Like the faculty, students–there’s been an average of about 300 per year–have an easy life. They are not tested or graded. They get paid a generous per diem rate that dwarfs what they would make at home. Not a few have returned to their native lands with a used Mercedes or BMW, paid for by American taxpayers. A number of center students have been arrested for shoplifting. A visiting Russian official was put up at a local hotel. He stole the comforters and curtains and emptied the minibar every night, leaving a tab that had to be picked up by taxpayers. Shortly after arriving at the Marshall Center, Dan Nelson says, he naïvely held a reception for students at his home. Many of his guests got bombed; they stole things from his house, tossed household items from the balcony and made offensive comments to his wife.
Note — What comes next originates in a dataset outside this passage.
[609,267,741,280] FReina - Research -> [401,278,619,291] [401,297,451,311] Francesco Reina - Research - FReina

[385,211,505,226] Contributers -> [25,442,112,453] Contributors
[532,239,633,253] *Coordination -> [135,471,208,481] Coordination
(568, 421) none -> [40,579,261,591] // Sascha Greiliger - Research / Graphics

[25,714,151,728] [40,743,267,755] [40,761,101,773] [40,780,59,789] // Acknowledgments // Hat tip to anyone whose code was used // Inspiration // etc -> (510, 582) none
Students in the Marshall Center’s Executive Program are treated to two “field studies” trips, one to Berlin and Brussels, and the other to New York and Washington. The combined annual cost to the US Treasury runs to roughly $400,000, according to a source familiar with the program. On one 1996 trip a lieutenant from Kazakhstan got so drunk and abusive to flight attendants and passengers that he had to be tied to a chair. Last October some members of a group of about sixty-five Marshall Center students on a United Airlines flight to the United States became drunk, unruly and dangerous; local police were contacted so they could meet the plane.
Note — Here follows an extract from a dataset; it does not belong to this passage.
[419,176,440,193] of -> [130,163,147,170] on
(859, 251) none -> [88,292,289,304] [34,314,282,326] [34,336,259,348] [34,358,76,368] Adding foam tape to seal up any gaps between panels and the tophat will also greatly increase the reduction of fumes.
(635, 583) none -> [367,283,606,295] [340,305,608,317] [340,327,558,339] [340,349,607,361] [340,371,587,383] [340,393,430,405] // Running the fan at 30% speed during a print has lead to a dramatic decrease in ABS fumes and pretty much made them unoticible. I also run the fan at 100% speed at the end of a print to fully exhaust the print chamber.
Meanwhile, the harassment of internal critics continues. In 1999 Air Force Lieut. Col. Timothy Killam, the division chief for the school’s conference center, reported to a superior about what he believed was fraud and abuse at the center. The Military Whistleblower Protection Act should have protected Killam, but his superiors swiftly retaliated. He was given a poor evaluation that contrasted sharply with his past reviews, and he was denied a previously approved transfer to an Air Force base in England. A Pentagon IG report concluded late last year found in Killam’s favor.
The Nation has learned that the IG has recently concluded yet another report that focuses on complaints filed by three women at the center against deputy director McCarthy. A former director of resource management told the IG that McCarthy “has treated women…as if they were worthless and disposable, creating an extremely hostile work environment.” Samantha Nerove, the center’s chief of protocol, has also complained about McCarthy. In a letter to Gen. Joseph Ralston, who is in charge of overseeing the Marshall Center from his post as commander in chief of the US European Command, she said that McCarthy had been verbally abusive on several occasions and once chased her down the hall. Nerove wrote, “I am an experienced professional woman with a long history of achievement. I know what constitutes normal and acceptable behavior in a US government workplace. What has been going on here is neither normal nor acceptable.”
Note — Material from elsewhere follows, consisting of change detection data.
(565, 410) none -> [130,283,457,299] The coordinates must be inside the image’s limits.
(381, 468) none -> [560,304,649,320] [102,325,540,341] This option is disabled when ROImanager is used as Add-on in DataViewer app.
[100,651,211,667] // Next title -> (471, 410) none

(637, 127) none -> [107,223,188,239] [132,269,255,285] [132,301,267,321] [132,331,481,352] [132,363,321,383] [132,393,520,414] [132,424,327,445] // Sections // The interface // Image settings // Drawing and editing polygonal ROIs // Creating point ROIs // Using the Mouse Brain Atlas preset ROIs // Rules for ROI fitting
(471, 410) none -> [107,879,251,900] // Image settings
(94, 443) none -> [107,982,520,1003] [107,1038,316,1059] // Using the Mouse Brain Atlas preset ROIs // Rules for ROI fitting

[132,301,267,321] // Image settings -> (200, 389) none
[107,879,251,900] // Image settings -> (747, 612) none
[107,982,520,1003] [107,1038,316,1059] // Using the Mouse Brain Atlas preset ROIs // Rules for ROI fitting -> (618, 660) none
The third case involves Lieut. Col. Deborah Parson, who until arriving at the center had enjoyed an impeccable twenty-year military career. Her performance reports called her an “exemplary leader” and an “absolute professional.” But at the center, Parson claims, McCarthy repeatedly made offensive remarks to her, including once telling her that one black female general was “a real loser, everyone knew it, and she was only promoted because she was a minority female.” Last September 7 Parson had an altercation with Susan Denike, McCarthy’s secretary. Parson says that in seeking to calm down Denike she put her hands on her shoulders. Denike claims that Parson grabbed her and blocked her from leaving her office. Center director Kennedy as well as the investigating officer in the case recommended that Parson receive a formal admonishment, a relatively mild penalty, but McCarthy fought for and won an official “letter of reprimand.” That sanction–which Parson notes was roughly equivalent to the one imposed on the commander of the US submarine that in February 2001 sank a Japanese fishing vessel, killing nine people–effectively ended her military career.
The IG report, issued on August 14, marked yet another attempt at damage control. Seven of twenty-seven women interviewed by the IG reported sexist remarks by McCarthy, including four senior women with whom he developed “contentious relationships” during his first six months on the job. No male officials reported similar problems. The center’s former spokeswoman told investigators that McCarthy repeatedly referred to women as “a bunch of whiners” and called him “the most direct misogynist I have ever seen.” The report also criticized McCarthy for seeking the tougher penalty against Parson, and said most witnesses had described her as “a professional, dedicated, and compassionate officer.” Yet the report dismissed most of the specific allegations made by the three primary complainants, saying that any actions McCarthy had taken were due to “his genuine displeasure with their performance,” not gender bias. And investigators made no recommendation to soften the penalty against Parson.
The report was sharply critical of McCarthy’s management style, saying he had “resorted to threats of career harm on occasion as a tactic to obtain compliance with his guidance.” One military officer said that the deputy director threatened to “crush him” if he ever betrayed a confidence. The report also said that many people interviewed, even those who made no complaint against McCarthy, “acknowledged that the work environment at the Marshall Center was dysfunctional to a degree that they had not experienced in other Government organizations,” and described “a persistent state of employee apprehension” at the center. McCarthy took “strong exception” to the report’s findings about his leadership style, but investigators stood by their conclusions.
But once again the IG failed to call for any remedial action. The report stated that “McCarthy’s forceful leadership style was well intended, [but] he failed to appreciate the impact of that style.” It concluded that General Ralston of EUCOM should “take appropriate corrective action with respect to Mr. McCarthy,” even though the report made clear–and various sources confirmed to The Nation–that Ralston and McCarthy are close. (McCarthy denied to The Nation that he treated female employees unfairly and termed Parson’s actions in the Denike case “unacceptable.”)
Beinhart, who now resides in Bethesda, Maryland, is still seeking to clear his name. He has lined up support from retired generals, active-duty officers and senior Pentagon civilians, including Lieut. Gen. Robert Chelberg, Alvin Bernstein’s former deputy director. In December 2000, ten of Beinhart’s backers wrote incoming President Bush, saying, “On moral and legal grounds, we appeal to you…to redress wrongs done an exemplary military officer.” They have yet to receive a reply.
Spokeswoman Walz calls the complainants “a vocal minority” (as did several Marshall Center employees that she had asked to contact me) and said that a recently completed survey, administered by an independent contractor, showed that most workers were happy. Director Kennedy says that the school “spends an extraordinary amount of time…making sure that people are treated fairly.” He also defends the center’s record on financial management, saying he has made a number of changes in recent years to insure that funds are spent wisely. “We are incessant stewards of taxpayer money,” he says.
The majority of center detractors, even the most vociferous, want the college to stay open but believe that it needs to be overhauled and held accountable. They say that an independent outside investigation is necessary, as the Pentagon has shown itself to be more interested in protecting the Marshall Center’s reputation than in policing abuses. “I arrived here full of optimism and idealism,” says one staffer. “I thought we were going to help [Eastern European nations] by teaching democracy and transparency. Instead, we’re setting the worst possible example.”